Reforms in technical education sector: evidence from World Bank-assisted Technical Education Quality Improvement Programme in India

  • Amlendu DubeyEmail author
  • Amit Mehndiratta
  • Mahim Sagar
  • Smita Kashiramka


In this paper, we identify factors which improve the quality of technical education using the data from World Bank’s Technical Education Quality Improvement Programme (TEQIP) in India. We evaluate the success of TEQIP in improving the quality of technical education in the country. Our findings show significant impact of this intervention on the quality of the technical education. The design, strategy, and implementation of TEQIP have crucial lessons for developing countries who want to build their technical education sector for rapid economic growth.
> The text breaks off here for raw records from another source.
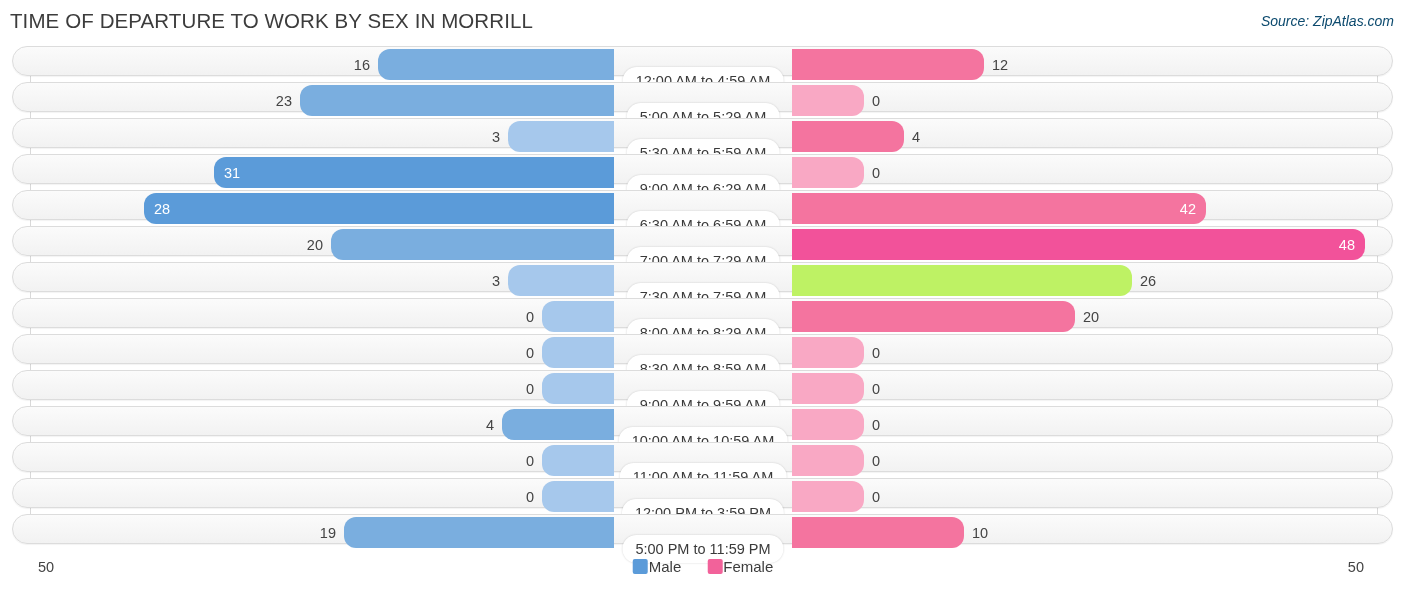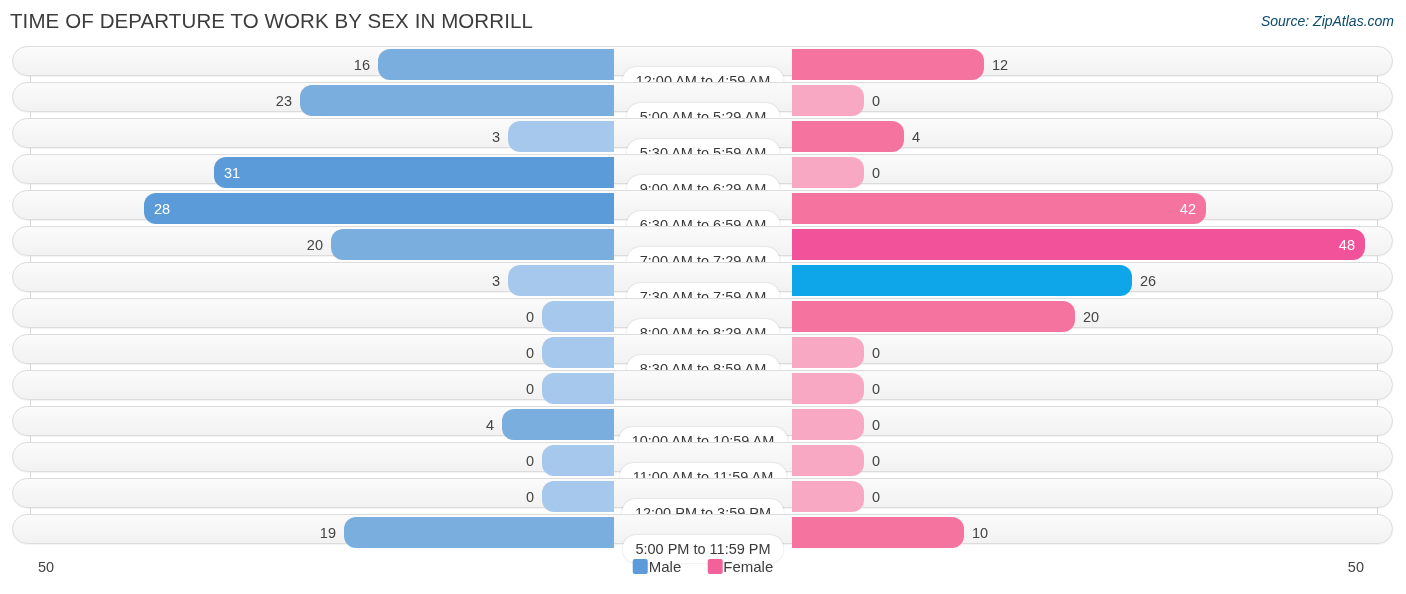--- a/index.html
+++ b/index.html
@@ -256,7 +256,7 @@
         <div class="bar male" style="width: 106px; background: linear-gradient(rgb(166, 200, 236), rgb(166, 200, 236));">
           <div class="value male-out">3</div>
         </div>
-        <div class="bar female" style="width: 340px; background: #0ea5e9;">
+        <div class="bar female" style="width: 340px; background: #bef264;">
           <div class="value female-out">26</div>
         </div>
         <div class="center-label">7:30 AM to 7:59 AM</div>

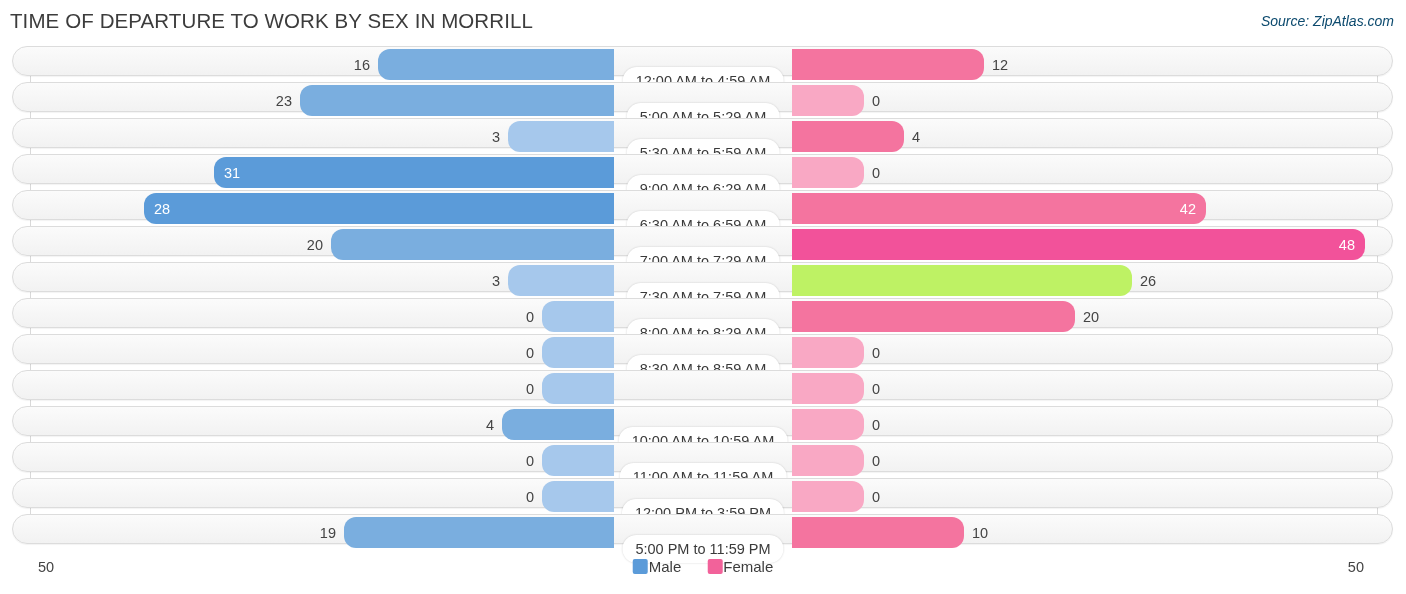--- a/index.html
+++ b/index.html
@@ -289,6 +289,7 @@
         <div class="bar female" style="width: 72px; background: rgb(249, 168, 196);">
           <div class="value female-out">0</div>
         </div>
+        <div class="center-label">9:00 AM to 9:59 AM</div>
       </div>
       <div class="row">
         <div class="track"></div>

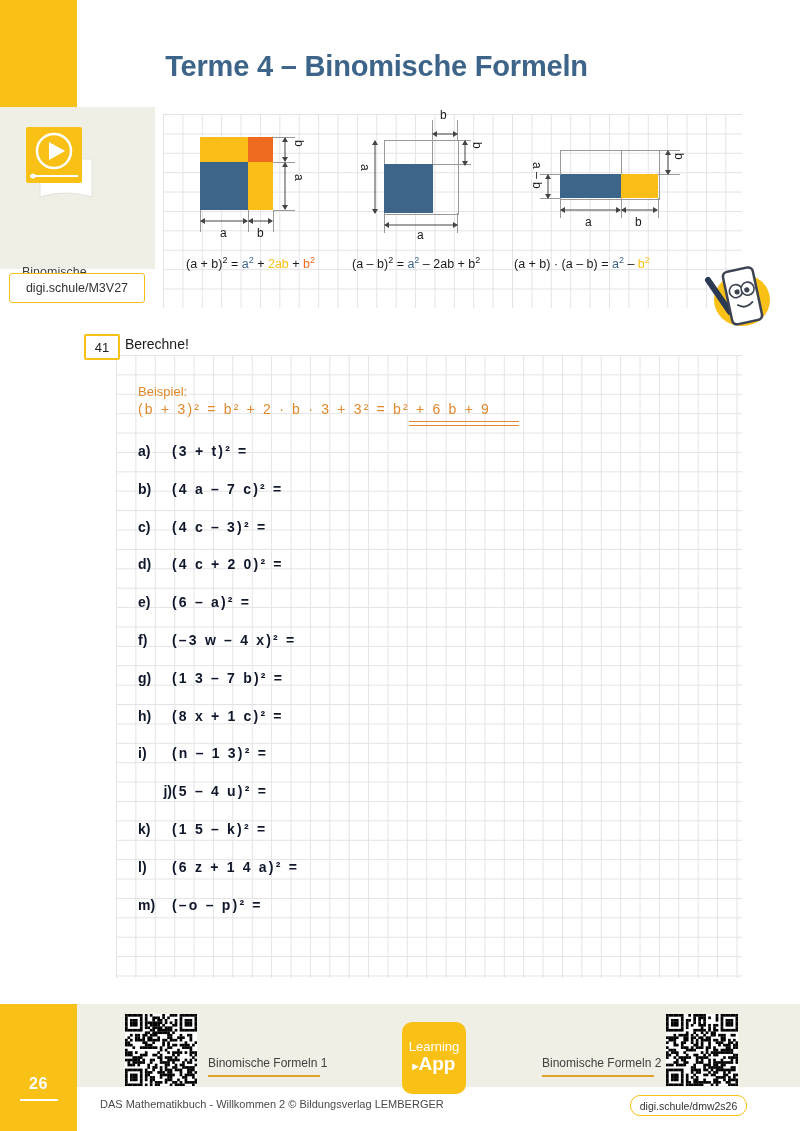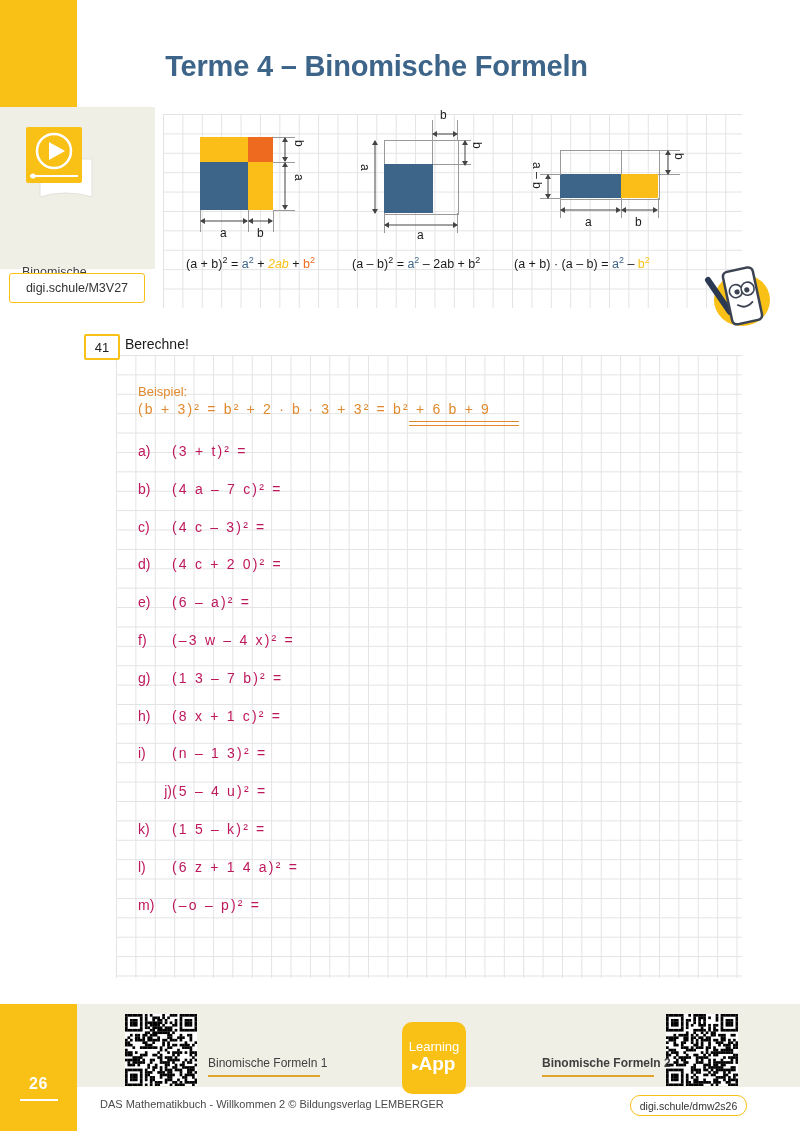--- a/index.html
+++ b/index.html
@@ -253,7 +253,7 @@
   <div class="lbl" style="left:105px;top:70px;">b</div>
 </div>
 
-<div class="formula" id="formula1" style="left:186px;top:255px;"><span>(a + b)</span><sup>2</sup><span> = </span><span style="color: rgb(61, 100, 137);">a</span><sup style="color: rgb(61, 100, 137);">2</sup><span> + </span><span style="color: rgb(249, 192, 22); font-style: italic;">2ab</span><span> + </span><span style="color: rgb(238, 106, 30);">b</span><sup style="color: rgb(238, 106, 30);">2</sup></div>
+<div class="formula" id="formula1" style="left:186px;top:255px;"><span>(a + b)</span><sup>2</sup><span> = </span><span style="color: rgb(61, 100, 137);">a</span><sup style="color: rgb(61, 100, 137);">2</sup><span> + </span><span style="color: rgb(249, 192, 22);">2ab</span><span> + </span><span style="color: rgb(238, 106, 30);">b</span><sup style="color: rgb(238, 106, 30);">2</sup></div>
 <div class="formula" id="formula2" style="left:352px;top:255px;"><span>(a – b)</span><sup>2</sup><span> = </span><span style="color: rgb(61, 100, 137);">a</span><sup style="color: rgb(61, 100, 137);">2</sup><span> – 2ab + b</span><sup>2</sup></div>
 <div class="formula" id="formula3" style="left:514px;top:255px;text-align:right;"><span>(a + b) · (a – b) = </span><span style="color: rgb(61, 100, 137);">a</span><sup style="color: rgb(61, 100, 137);">2</sup><span> – </span><span style="color: rgb(249, 192, 22);">b</span><sup style="color: rgb(249, 192, 22);">2</sup></div>
 

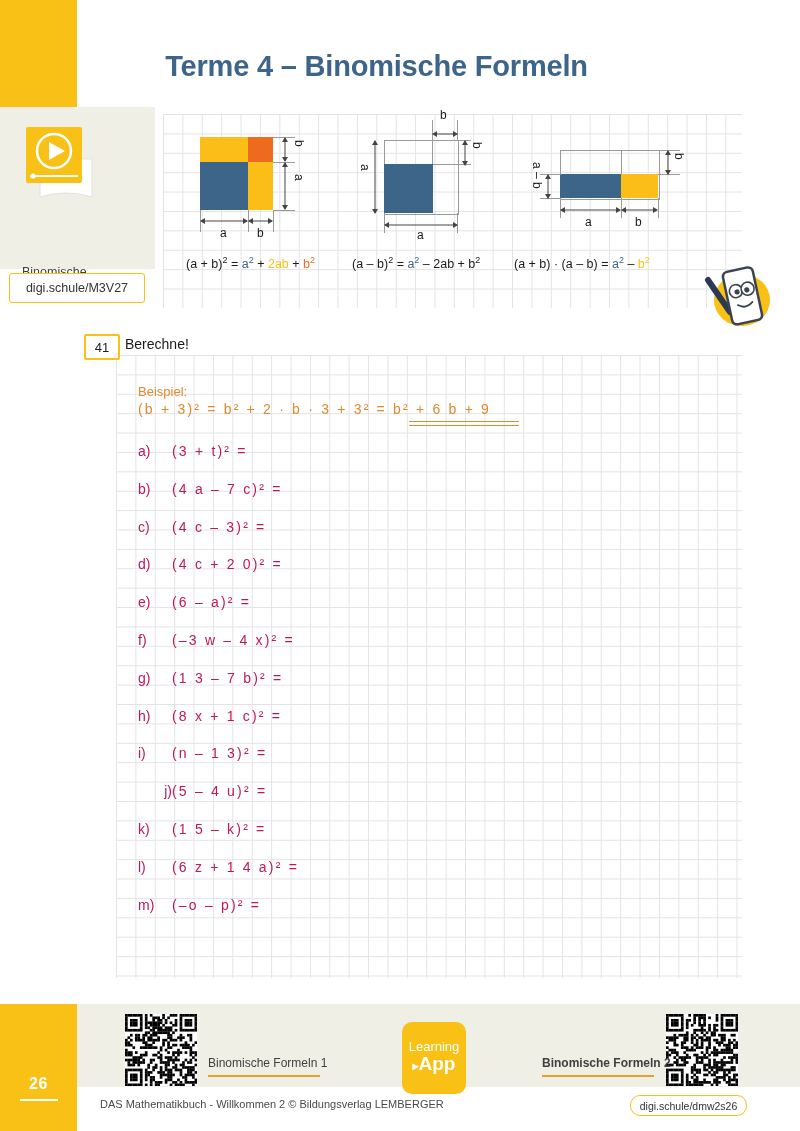--- a/index.html
+++ b/index.html
@@ -79,7 +79,7 @@
   #beispiel-underline{left:409px;top:421px;width:110px;height:0;
        border-top:1.3px solid #E0892E;border-bottom:1.3px solid #E0892E;height:3px;}
 
-  .item{position:absolute;font-size:14px;color:#be185d;white-space:nowrap;}
+  .item{position:absolute;font-size:14px;color:#0f172a;white-space:nowrap;font-weight:bold;}
   .item .ltr{display:inline-block;width:34px;}
   .item .expr{letter-spacing:2.2px;}
 

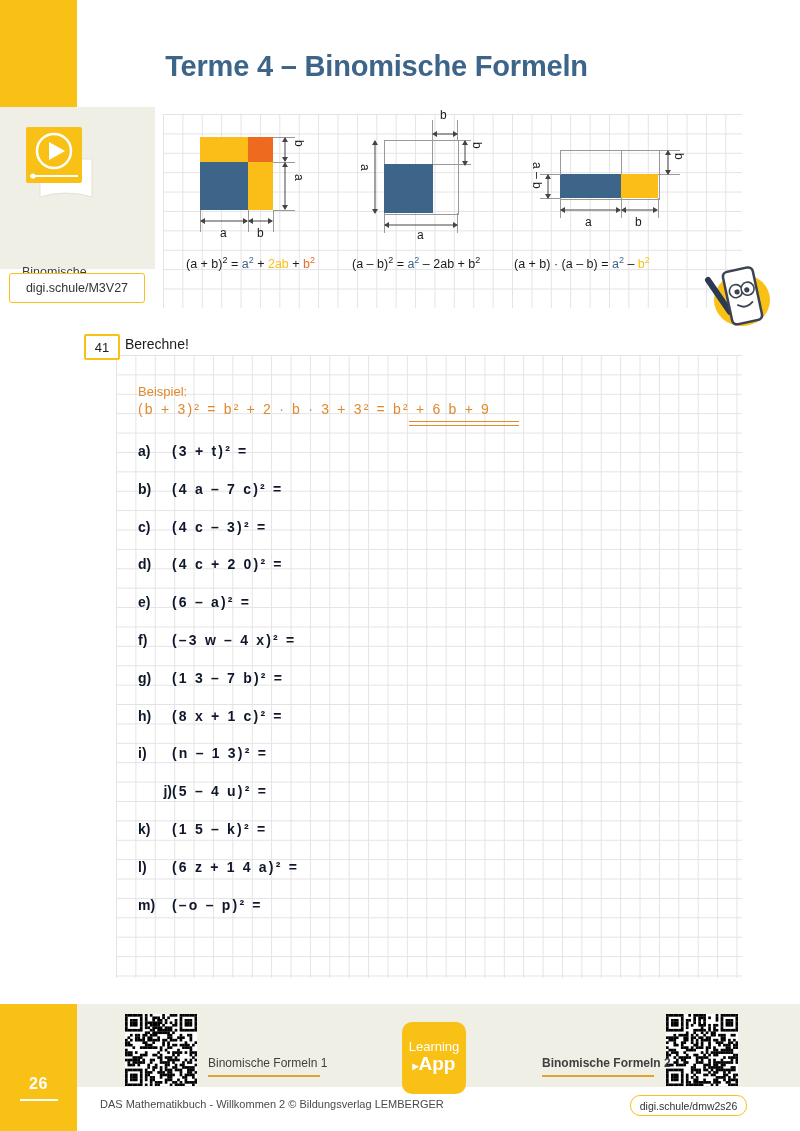--- a/index.html
+++ b/index.html
@@ -1165,7 +1165,7 @@
 <div class="qrlabel" style="left:208px;top:1056px;">Binomische Formeln 1</div>
 <div class="qrunder" style="left:208px;top:1075px;width:112px;"></div>
 
-<div class="qrlabel" style="left:542px;top:1056px;font-weight:bold;">Binomische Formeln 2</div>
+<div class="qrlabel" style="left:542px;top:1056px;">Binomische Formeln 2</div>
 <div class="qrunder" style="left:542px;top:1075px;width:112px;"></div>
 
 <div class="abs" id="la-logo">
Technical education Difference-in-differences Propensity score matching Quality improvement Proportional odds model 



This paper is based on a research study funded by Govt. of India for Impact Evaluation of World Bank-assisted “Technical Education Quality Improvement Programme” Phase II (TEQIP-II) in India. Authors are grateful to Mr. R. Subrahmanyam and Ms. Tripti Gurha of Ministry of Human Resource Development, Govt. of India and to Ms. Tara Béteille and Mr. Francisco Marmolejo of the World Bank for all their comments and inputs at various stages of the study. We also thank to two anonymous referees of the paper whose comments significantly improved the quality of the paper. Usual disclaimer applies.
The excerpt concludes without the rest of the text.